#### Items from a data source
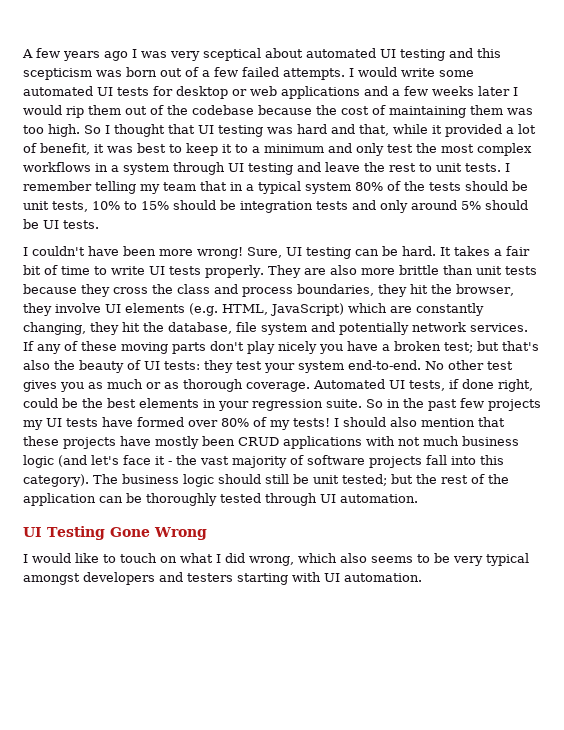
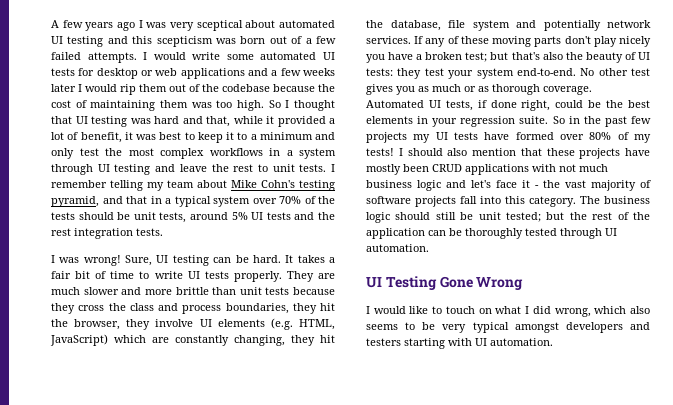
(196, 186) none -> [197,180,335,191] [51,196,123,207] about Mike Cohn's testing pyramid, and
[355,182,383,191] 80% -> [252,196,301,204] over 70%
[92,200,528,213] [23,219,99,229] [23,246,193,256] 10% to 15% should be integration tests and only around 5% should be UI tests. // I couldn't have been more -> [189,212,335,220] [51,228,163,239] [51,255,80,263] around 5% UI tests and the rest integration tests. // I was
[329,265,357,275] also -> [51,287,142,295] much slower and
[58,455,87,467] (and -> [446,180,466,188] and
[23,474,89,487] category). -> [529,196,576,207] category.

#### The task
Transcribe exactly and only the lines from the top of the records through the line containing "[355,182,383,191] 80% ->", inclusive, and do not copy the pictures.

#### Expected answer
(196, 186) none -> [197,180,335,191] [51,196,123,207] about Mike Cohn's testing pyramid, and
[355,182,383,191] 80% -> [252,196,301,204] over 70%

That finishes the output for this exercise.